In the week since Thacher Park has been officially closed, local politicians and park advocates have been sounding off about the closure. Assemblyman John McEneny, D-Albany, and John Kilroy, president of Friends of Thacher Park both say the park is being used as a bargaining chip in the budget battle.
We are kind of as dumbfounded as the rest of the state that the governor went through with it, said Kilroy. `The ball is in the governor’s court. The governor seems to be using the people of the state as a bargaining chip with the legislature.`
McEneny agreed with Kilroy’s assessment.
`I think the people who patronize and need parks are being used as pawns in a budget battle, and I don’t think it’s right,` he said.
The closure of 41 state parks and 14 historical sites was first put on the table in February when the governor’s proposed budget included a $20 million cut in the amount of funding the Office of Parks, Recreation, and Historical Perseveration in the 2011-11 fiscal year.
Both houses of the legislature included a full restoration of funding for the parks in their versions of the proposed budget, however, the assembly, senate, and governor have yet to come up with a final version of the budget.
Since the budget deadline of Wednesday, March 31, the state has been operating on short-term emergency appropriations that provide for the bare-bones operation of state government until a permanent budget is passed.
Eileen Larrabee, communications director for the Office of Parks, Recreation, Historic Preservation, said that since the deadline, Thacher Park has been operating on a week to week basis, and with the onset of warmer weather, the staff could no longer sustain operations to meet the needs of the park.
`This is about the economic realities this agency, like other agencies, are dealing with,` said Larrabee.
`As a group, the Friends of Thacher Park are dismayed by the governor’s decision there. He is only hurting the people of New York state, and we can’t see how this is going to be good for New York state to close these parks,` said Kilroy. `Parks are money makers in the end. He has made a bad decision by doing this.`
McEneny said that although a permanent closure is unlikely, the current budget battle and temporary closure of the park could leave its scars on the future of the park.

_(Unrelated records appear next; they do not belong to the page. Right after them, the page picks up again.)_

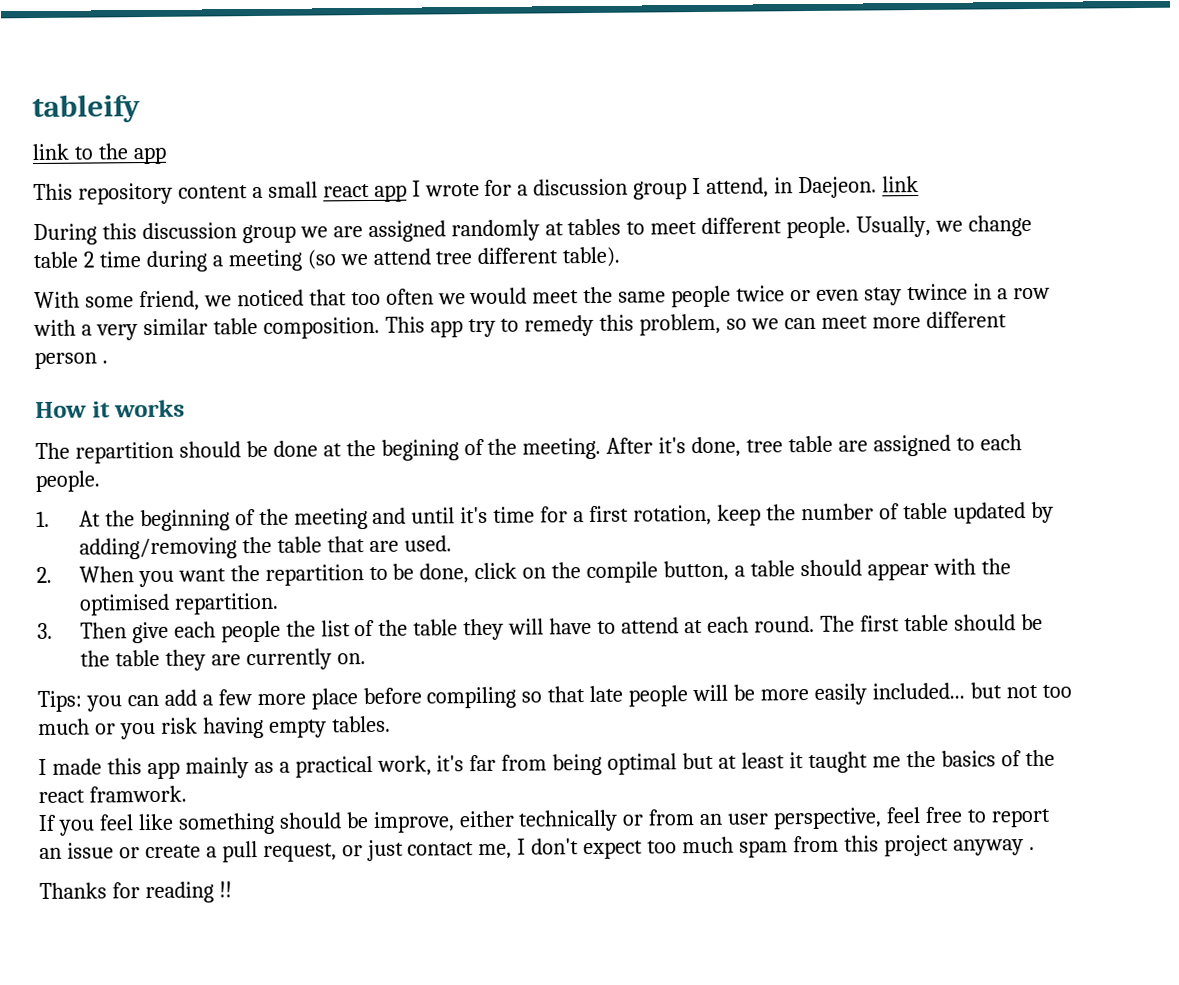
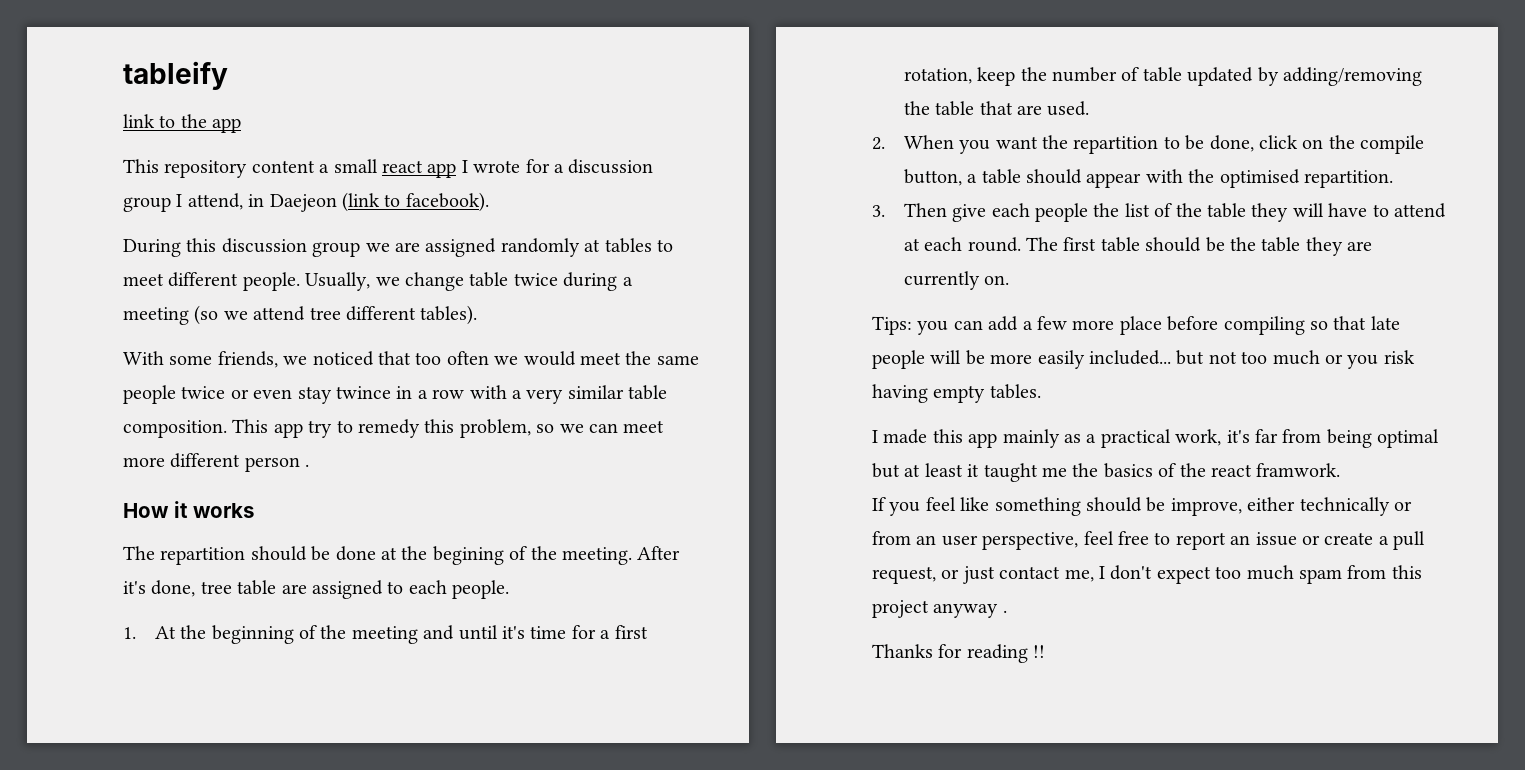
- This repository content a small react app I wrote for a discussion group I attend, in Daejeon. link
+ This repository content a small react app I wrote for a discussion group I attend, in Daejeon (link to facebook).
- Usually, we change table 2 time during a meeting (so we attend tree different table).
+ Usually, we change table twice during a meeting (so we attend tree different tables).
- With some friend, we noticed that too often we would meet the same people twice or even stay twince in a row with a very similar table composition.
+ With some friends, we noticed that too often we would meet the same people twice or even stay twince in a row with a very similar table composition.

`Sometimes temporary closures become permanent,` he said.
McEneny alluded to former Gov. Hugh Carey’s decision to temporarily cut back on the operations of the New York State Library in 1975, closing it on nights and weekends.
`It was a Mecca for downtown Albany,` said McEneny.
He said although originally supposed to be temporary, the library still operates on a nine to five schedule and closes on the weekends.
`The difference is, unlike a library, where you can close the doors, you can’t close the doors on the park,` said McEneny, adding that cutting back on park operations will leave open the possibility of graffiti, vandalism and safety hazards.
`I’m hopeful the park will be open after the budget crisis, but I’m worried the resource will be diminished,` he said.
Although Kilroy said a protest of the closing is not currently being planned by Friends of Thacher Park, Anni Murray, one of the grassroots organizers of the effort to keep the park open, said that certain groups are in the process of organizing a protest.
Murray, who spoke at the April protest outside the state Capitol, also expressed frustration with the legislators in Albany.
`It’s hard to understand how locking us out makes sense. … Now it’s just sitting there, falling to ruin as the legislators twiddle their thumbs.`
Murray said that a protest is being planned; however the details are still in the works. `We’re definitely not done fighting for Thacher,` she said.